ジャン・レノ(本名:フアン・モレノ・イ・エレーラ=ヒメネス)は、1948年7月30日、スペイン領モロッコ(現モロッコ)・カサブランカで生まれた。両親はスペイン・アンダルシア地方出身で、フランコ政権の独裁を逃れるためモロッコへ移住した経緯を持つ。17歳のときにフランス国籍を取得し、軍務を経た後、演劇学校で本格的に演技を学んだ。
俳優を志したきっかけは、幼少期から映画に興味を持っていたことに加え、フランス移住後に演劇の世界と出会ったことによる。舞台俳優として経験を積み、1970年代から映画やテレビドラマにも出演。1980年代にはリュック・ベッソン監督と出会い、『最後の戦い』(1983年)でスクリーンデビューを果たした。この作品を機にベッソン作品の常連となり、のちに世界的な成功を収めることとなる。
ジャン・レノの経歴
俳優としてのキャリア
ジャン・レノは、1983年のリュック・ベッソン監督作『最後の戦い』で映画デビューを果たした。本作ではセリフのない役柄ながら、その存在感が評価され、以降もベッソン作品に継続的に出演するようになる。1985年の『サブウェイ』、1988年の『グラン・ブルー』で注目を集め、特に『グラン・ブルー』ではダイバーのエンゾ役を演じ、フランス国内外での知名度を高めた。
1994年には『レオン』で主演を務め、冷徹ながらも少女マチルダ(ナタリー・ポートマン)との交流を通じて変化していく殺し屋を演じ、国際的な評価を確立した。この作品をきっかけにハリウッドにも進出し、『ミッション:インポッシブル』(1996年)や『RONIN』(1998年)などの大作に出演。2000年代以降も『クリムゾン・リバー』(2000年)、『ピンクパンサー』(2006年)、『ダ・ヴィンチ・コード』(2006年)など、幅広いジャンルの映画で活躍している。

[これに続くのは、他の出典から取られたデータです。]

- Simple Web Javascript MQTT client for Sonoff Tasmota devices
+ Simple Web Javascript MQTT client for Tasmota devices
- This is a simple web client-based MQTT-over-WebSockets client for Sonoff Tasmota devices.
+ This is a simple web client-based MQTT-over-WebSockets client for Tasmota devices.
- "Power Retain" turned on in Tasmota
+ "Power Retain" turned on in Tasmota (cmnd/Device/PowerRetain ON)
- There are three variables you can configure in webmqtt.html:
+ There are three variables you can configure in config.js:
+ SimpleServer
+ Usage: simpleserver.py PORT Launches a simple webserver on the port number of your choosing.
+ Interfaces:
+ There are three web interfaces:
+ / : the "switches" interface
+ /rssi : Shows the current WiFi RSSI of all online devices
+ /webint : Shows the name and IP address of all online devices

フランス映画界でも精力的に活動を続け、『クリムゾン・リバー』シリーズや『イミテーション・ゲーム』(2014年)などで存在感を示した。シリアスな役柄だけでなく、コメディ映画『ビジター』(1993年)などでコミカルな演技も披露しており、幅広い演技力を持つ俳優として知られている。
製作者としてのキャリア
ジャン・レノは俳優としての活躍が広く知られているが、製作者としても映画業界に関与している。2000年代以降、フランス映画界を中心にプロデューサーとしての活動を本格化させ、自身が主演する作品の製作にも携わるようになった。

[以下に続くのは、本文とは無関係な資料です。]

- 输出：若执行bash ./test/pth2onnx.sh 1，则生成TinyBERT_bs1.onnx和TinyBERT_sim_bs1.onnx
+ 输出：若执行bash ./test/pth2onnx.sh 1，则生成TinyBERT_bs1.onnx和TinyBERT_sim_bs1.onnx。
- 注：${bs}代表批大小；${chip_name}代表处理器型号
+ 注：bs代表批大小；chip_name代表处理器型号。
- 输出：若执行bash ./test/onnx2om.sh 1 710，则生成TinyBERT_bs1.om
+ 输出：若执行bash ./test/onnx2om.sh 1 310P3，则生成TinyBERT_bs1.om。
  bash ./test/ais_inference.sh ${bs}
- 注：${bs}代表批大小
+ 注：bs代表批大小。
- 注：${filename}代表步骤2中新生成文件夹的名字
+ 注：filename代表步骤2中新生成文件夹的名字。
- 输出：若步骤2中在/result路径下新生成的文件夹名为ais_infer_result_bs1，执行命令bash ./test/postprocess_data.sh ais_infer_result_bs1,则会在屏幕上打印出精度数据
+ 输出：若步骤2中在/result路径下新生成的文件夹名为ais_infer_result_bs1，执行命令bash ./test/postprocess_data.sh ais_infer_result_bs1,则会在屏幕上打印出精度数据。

2011年にはフランスのアクション映画『22ブレット』(原題:L’Immortel)の製作に協力し、主演も務めた。本作はフランスの実在のマフィアをモデルにしたクライム・アクションであり、レノのキャリアの中でも重要な一作となった。また、映画やテレビドラマの企画段階から参加することもあり、フランス国内の若手監督やプロダクションと積極的に関わる姿勢を見せている。
加えて、国際的な映画祭にもたびたび出席し、審査員を務めることもある。自身のキャリアを通じて得た経験を活かし、フランス映画の発展や若手映画人の育成にも貢献している。俳優業に加え、製作や映画界全体の発展にも関心を寄せるレノの姿勢は、フランス映画界において独自の影響力を持ち続けている。
受賞歴・代表作
ジャン・レノは、フランス国内外で高い評価を受けており、数々の映画賞にノミネートされてきた。1994年の『レオン』では、フランスのセザール賞で主演男優賞にノミネートされ、国際的な評価を確立した。2000年には『クリムゾン・リバー』で再びセザール賞の主演男優賞にノミネートされ、フランス映画界における地位を確固たるものにした。
代表作としては、1988年の『グラン・ブルー』、1994年の『レオン』、1996年の『ミッション:インポッシブル』、1998年の『RONIN』、2000年の『クリムゾン・リバー』、2006年の『ダ・ヴィンチ・コード』などが挙げられる。特にリュック・ベッソン監督とのコラボレーション作品は、ジャン・レノのキャリアの中でも重要な位置を占めており、彼の国際的な成功の礎となった。
また、コメディ映画『ビジター』(1993年)シリーズでも人気を博し、アクション映画のみならず、ユーモアのある演技でも観客を魅了した。キャリアを通じて幅広いジャンルの作品に出演し続けるジャン・レノは、フランス映画界のみならず、世界の映画ファンからも支持される俳優である。